В тот день я был ошарашен, как внезапно появилось на улицах множество людей — с особенным, значительным, важным выражением лиц, — много девушек в самых немыслимых нарядах, забавных парочек, матерей и бабушек с колясками и просто детьми, самих детей, шатающихся без присмотра… Изо всех щелей начала пролезать смелая зелень, и вся обстановка перестала вдруг напоминать осень.

Возвращаясь домой, я случайно встретил Татьяну, встретил на углу третьей линии и Среднего проспекта у псевдоготической кирки, удивительного здания, у которого, как известно, нет номера. Улыбнулись друг другу. Мы не умолкали ни на секунду, и мне казалось, что все, что она рассказывает о себе, превращает в простое и бесхитростное то, что для меня самого было сложным. Она показала мне свой дом на окраине города. Я возвращался домой заполночь пешком.

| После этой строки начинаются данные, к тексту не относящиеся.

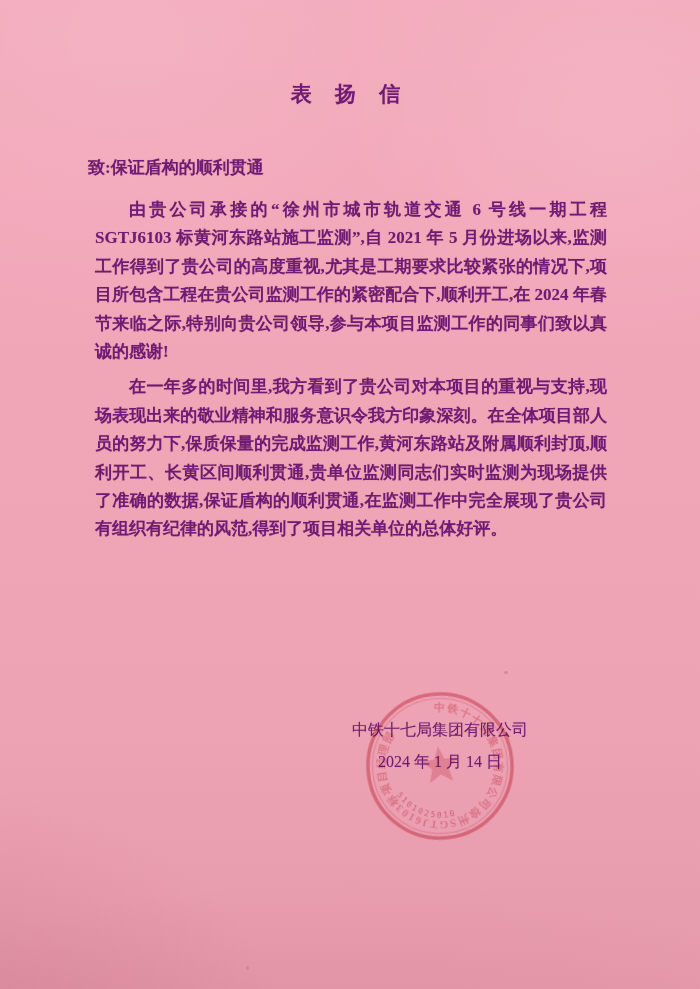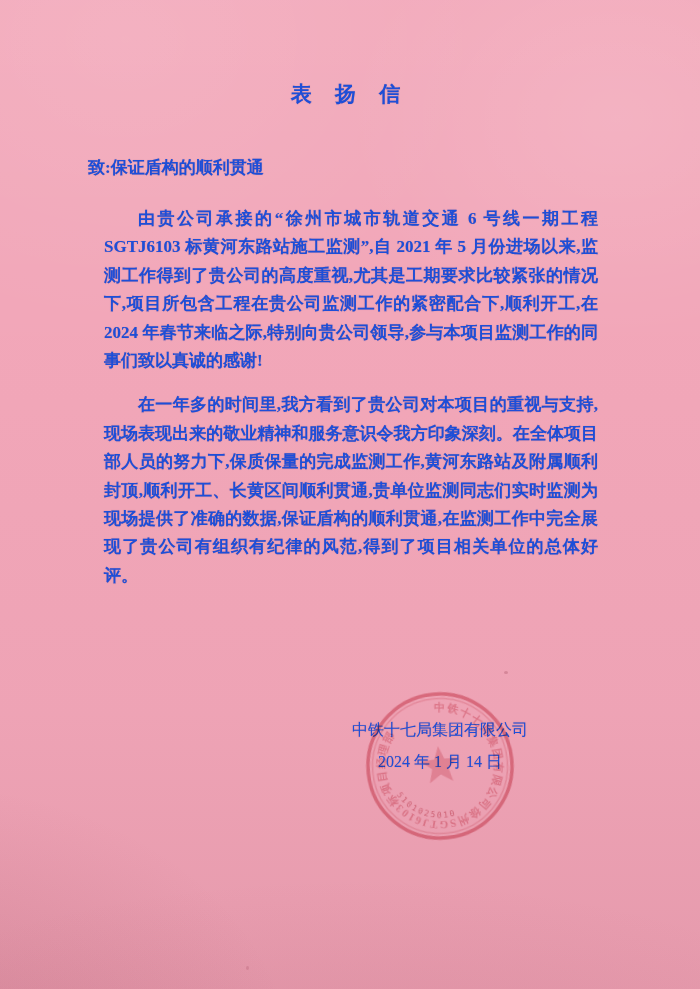"表 扬 信" .ink { color: #1d4ed8 -> #701a75 }
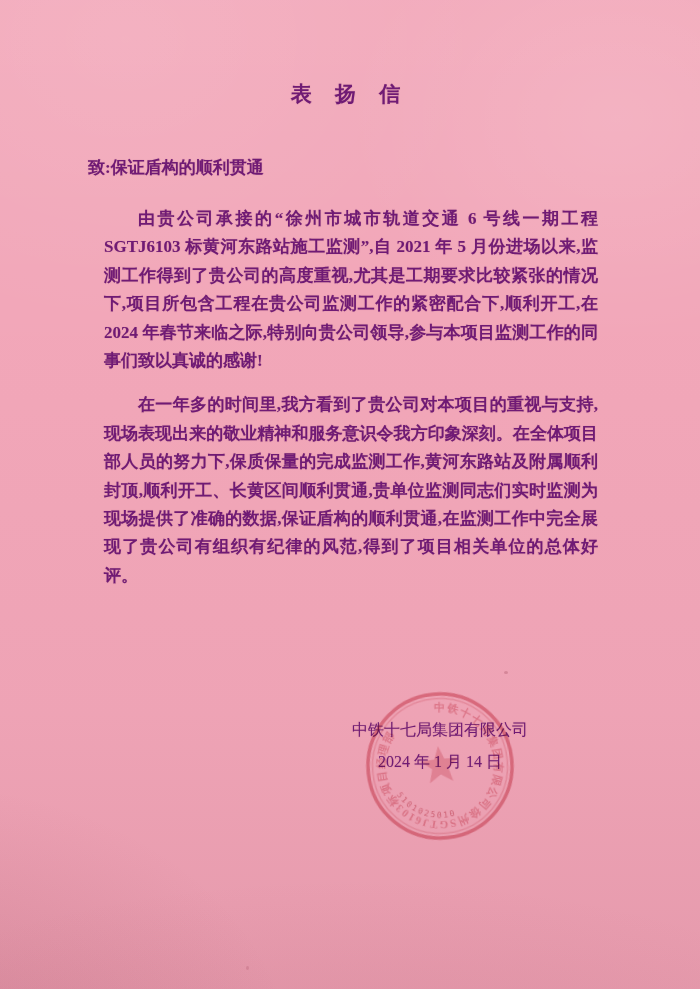"由贵公司承接的“徐州市城市轨道交通 6 号线一期工程 SGTJ6103" .body-text p { margin: 16px -> 7px }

В воскресение была буря. Правда, с утра было так же спокойно и тепло, как и в прошлые дни. Воздух заполнялся торжествующими весенними запахами, правда очень сухими. Внезапно стало темнеть и пронесся ветер. Разбилось чье-то окно, и снова просветлело. Мы отправились на Крестовский остров, и по дороге туда, хотя и светило солнце, сильные порывы ветра сбивали с ног. Горела трава. Дойти мы успели только до Тучкова моста; ветер стал резким, очень быстрым, погнал тучи песка, старые листья (почему-то строго вдоль тротуаров). Затрепетала вода, к песку в воздухе примешалась морось, переломило ветвь дерева неподалеку. Жалко очень было уходить, но Шепетовицкий настоял, тем более, что пошел дождь. Трудно передать огорчение Татьяны. Впрочем, когда мы вернулись домой, все стихло, снова появилось светило, но воздух стал свежим. Мы расстались. Я выходил потом за хлебом, а в окне наблюдал следующее: при ярком солнце, при отсутствии облаков по воздуху косо пролетали капли мороси, быстро и параллельно тонким веткам деревьев, растущих под окном, так что выходил дрожащий рисунок-сетка, наложенный на всю остальную картину. Я смотрел, и еще одно чувство появилось, очень старое и хорошо знакомое еще из детства, но давно меня не посещавшее вообще, — что что-то новое может произойти еще в этой жизни. Вечер подарил мне другую картину: горизонт был освещен, впрочем едва-едва, потухающим оранжевым и желтым. Все краски были четкими, на синем и уже темном небе лежал серп луны и с ним — на одной косой линии к горизонту — единственная звезда. Во дворе не было никого, и внутри двора были слышны издалека со всех сторон доносившиеся приглушенные звуки, и каждый отдельный проявлялся и тут же исчезал: шаги, упавшая капля, закрывающееся окно, проехавшая машина, голоса…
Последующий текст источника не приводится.